Vowels are the distinctive thing now. The lack of them is routine.

The first step in the next stage of language’s inevitable evolution — or devolution — may have already hppnd.

The year that has just ended has been one of catastrophes. To name just two: The planet is getting warmer and the alphabet is getting shorter. Where have all the vowels gone?

It’s true that A, E, I, O and U have never gotten much respect. In Scrabble, they’re each worth a measly point. On “Wheel of Fortune,” they’re cordoned off from the other letters, the ones that get you money and prizes.

But vowels, up until now, have not been actually without value. Their purpose has been clearly defined and accepted. When we announce we’re going to suss something out, for instance, they keep us from just hissing like a snake.

What we might call the Modern Vowel Massacre seems to have begun sometime in the early aughts, when the band MGMT found some indie-rock fame. In 2009, in People magazine, the band informed us that the proper way to pronounce its name was to simply say the individual letters: M-G-M-T.

Around the same time, tech companies like Tumblr and Flickr arrived on the scene, dropping e’s both for distinctiveness and because the altered names made it easier to trademark and claim domain names on the internet.

Now it seems I can’t go a week without seeing a handful of consonant-mad brands, like MNDFL, a meditation studio with a branch in my Brooklyn, N.Y., neighborhood; or Mdrn., a “vertically-integrated real estate & lifestyle brand” whose very modernness, it seems, is suggested by its abbreviated logo.

Vowels are the distinctive thing now. The lack of them is routine.

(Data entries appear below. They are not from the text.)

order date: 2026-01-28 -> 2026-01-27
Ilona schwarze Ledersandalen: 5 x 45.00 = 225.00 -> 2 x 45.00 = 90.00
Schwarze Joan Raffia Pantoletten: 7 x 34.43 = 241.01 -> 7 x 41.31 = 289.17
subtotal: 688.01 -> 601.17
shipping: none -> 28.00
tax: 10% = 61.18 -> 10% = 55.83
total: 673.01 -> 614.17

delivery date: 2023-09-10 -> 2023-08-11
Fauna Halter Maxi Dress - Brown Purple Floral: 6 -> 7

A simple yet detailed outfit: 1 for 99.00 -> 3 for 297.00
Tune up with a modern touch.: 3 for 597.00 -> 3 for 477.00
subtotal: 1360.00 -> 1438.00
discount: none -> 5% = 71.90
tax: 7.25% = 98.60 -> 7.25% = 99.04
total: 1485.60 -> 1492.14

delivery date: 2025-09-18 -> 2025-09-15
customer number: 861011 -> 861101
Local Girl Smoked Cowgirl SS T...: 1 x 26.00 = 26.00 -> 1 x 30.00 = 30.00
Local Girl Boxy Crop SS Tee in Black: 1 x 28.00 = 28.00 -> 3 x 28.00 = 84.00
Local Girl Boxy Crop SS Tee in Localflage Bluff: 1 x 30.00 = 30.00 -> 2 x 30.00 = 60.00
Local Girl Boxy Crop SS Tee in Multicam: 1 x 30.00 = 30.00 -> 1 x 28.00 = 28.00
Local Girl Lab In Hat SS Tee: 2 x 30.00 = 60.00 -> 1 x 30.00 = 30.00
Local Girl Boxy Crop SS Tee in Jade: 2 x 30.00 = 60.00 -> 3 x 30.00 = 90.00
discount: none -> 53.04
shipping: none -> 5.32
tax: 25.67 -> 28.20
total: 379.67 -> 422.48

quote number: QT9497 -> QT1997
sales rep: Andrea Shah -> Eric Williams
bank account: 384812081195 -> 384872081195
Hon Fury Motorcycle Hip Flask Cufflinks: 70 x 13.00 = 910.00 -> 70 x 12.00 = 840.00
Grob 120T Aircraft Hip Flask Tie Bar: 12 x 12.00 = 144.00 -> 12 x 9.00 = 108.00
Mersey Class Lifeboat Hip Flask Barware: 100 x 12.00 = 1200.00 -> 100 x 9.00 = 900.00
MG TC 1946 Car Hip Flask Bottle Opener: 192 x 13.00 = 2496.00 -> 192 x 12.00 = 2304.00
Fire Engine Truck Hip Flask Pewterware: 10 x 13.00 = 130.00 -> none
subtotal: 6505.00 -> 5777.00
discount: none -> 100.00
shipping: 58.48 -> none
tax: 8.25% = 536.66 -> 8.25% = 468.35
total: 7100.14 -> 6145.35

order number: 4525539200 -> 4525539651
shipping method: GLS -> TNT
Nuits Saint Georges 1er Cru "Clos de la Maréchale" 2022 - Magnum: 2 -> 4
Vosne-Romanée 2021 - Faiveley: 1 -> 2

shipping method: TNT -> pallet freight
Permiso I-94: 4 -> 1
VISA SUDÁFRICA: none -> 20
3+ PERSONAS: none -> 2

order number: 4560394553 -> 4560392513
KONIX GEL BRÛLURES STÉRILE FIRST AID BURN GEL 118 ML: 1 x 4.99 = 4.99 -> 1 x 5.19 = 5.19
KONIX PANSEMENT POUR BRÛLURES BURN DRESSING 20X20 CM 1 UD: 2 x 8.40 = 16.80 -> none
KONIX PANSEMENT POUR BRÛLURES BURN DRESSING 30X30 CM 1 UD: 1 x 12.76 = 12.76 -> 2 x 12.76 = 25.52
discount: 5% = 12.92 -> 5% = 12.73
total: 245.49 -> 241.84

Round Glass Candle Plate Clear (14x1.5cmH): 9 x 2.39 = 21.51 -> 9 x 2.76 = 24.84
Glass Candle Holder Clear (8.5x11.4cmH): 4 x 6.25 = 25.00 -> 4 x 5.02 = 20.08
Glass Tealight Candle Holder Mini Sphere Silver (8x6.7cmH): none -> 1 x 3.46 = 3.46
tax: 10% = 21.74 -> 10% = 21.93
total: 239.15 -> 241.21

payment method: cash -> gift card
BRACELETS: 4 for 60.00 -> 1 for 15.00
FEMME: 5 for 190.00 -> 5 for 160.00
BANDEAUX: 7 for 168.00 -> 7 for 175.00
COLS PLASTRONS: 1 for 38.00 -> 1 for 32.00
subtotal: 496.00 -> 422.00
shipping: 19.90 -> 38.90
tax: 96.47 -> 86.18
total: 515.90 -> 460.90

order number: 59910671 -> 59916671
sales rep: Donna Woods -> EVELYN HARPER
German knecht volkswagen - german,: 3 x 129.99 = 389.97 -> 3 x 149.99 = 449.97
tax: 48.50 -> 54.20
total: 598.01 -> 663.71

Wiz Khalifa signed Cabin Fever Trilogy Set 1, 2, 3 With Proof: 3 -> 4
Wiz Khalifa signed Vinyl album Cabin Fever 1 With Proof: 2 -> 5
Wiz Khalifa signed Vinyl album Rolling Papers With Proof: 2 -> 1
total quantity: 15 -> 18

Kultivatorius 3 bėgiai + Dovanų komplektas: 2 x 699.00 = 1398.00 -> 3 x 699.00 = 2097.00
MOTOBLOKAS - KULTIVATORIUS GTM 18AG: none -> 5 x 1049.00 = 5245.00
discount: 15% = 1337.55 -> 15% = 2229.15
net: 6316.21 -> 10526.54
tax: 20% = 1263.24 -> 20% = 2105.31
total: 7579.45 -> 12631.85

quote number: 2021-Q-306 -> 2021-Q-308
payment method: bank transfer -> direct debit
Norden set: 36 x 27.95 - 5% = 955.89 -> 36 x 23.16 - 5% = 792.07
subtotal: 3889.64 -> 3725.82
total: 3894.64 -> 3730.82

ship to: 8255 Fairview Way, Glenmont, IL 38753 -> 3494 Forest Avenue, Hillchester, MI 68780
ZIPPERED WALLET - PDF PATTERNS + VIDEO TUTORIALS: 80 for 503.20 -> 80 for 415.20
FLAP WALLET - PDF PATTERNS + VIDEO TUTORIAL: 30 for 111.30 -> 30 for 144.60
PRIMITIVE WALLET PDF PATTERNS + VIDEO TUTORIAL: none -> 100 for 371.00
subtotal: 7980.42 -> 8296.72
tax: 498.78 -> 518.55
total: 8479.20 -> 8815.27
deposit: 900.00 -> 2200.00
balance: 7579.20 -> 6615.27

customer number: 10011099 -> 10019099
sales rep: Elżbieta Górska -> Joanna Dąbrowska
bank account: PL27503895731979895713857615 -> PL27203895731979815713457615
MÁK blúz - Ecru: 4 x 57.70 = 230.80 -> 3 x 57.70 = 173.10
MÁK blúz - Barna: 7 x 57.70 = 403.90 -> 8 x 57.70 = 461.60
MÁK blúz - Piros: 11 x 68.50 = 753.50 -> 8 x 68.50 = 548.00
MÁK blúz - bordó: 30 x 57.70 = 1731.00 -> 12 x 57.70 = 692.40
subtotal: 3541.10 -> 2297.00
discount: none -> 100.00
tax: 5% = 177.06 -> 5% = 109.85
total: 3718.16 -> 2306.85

Time was that you had to be an experimental weirdo to ditch vowels. In “Finnegans Wake,” James Joyce used the word “disemvowelled” in a section that includes this exchange of crystal-clear dialogue:

— Nnn ttt wrd?

— Dmn ttt thg.

Before we are all Joyce — God bless him — I would suggest that we take a deep breath, a mndfl one even, and consider the culling of our five (maybe six) friends. After all, there are words that can hardly do without them: muumuu, audio and oboe, just to queue up a few. One cannot text someone “b” and expect them to know one is referring to an oboe.

Panicked that we might be sliding (even more quickly) toward a fully emoticon-based pictographic language, I called the linguist, Columbia professor and prolific author John McWhorter to ease my mind. First, he assured me I wasn’t crazy to suggest an uptick in this trend.

“There is a fashion in American language culture right now to be playful in a way that is often childlike,” McWhorter said. “This business of leaving out the vowels and leaving you to wonder how to pronounce something, it channels this kid-ness in a way — like saying ‘because science,’ or the way we’re using -y, when we say something like, ‘well, it got a little yell-y.’ ”

McWhorter acknowledges that the more often vowels are dropped, the more people get used to it and make adjustments to rapidly understand implied meanings. But he doesn’t see disemvowelling creeping into more formal areas, and expects the trend won’t move “beyond the realm of that which is ironic or iconic.”

One can hope. “Vowels,” the poet Rimbaud wrote, “Someday I’ll explain your burgeoning births.”

But how would we explain their deaths?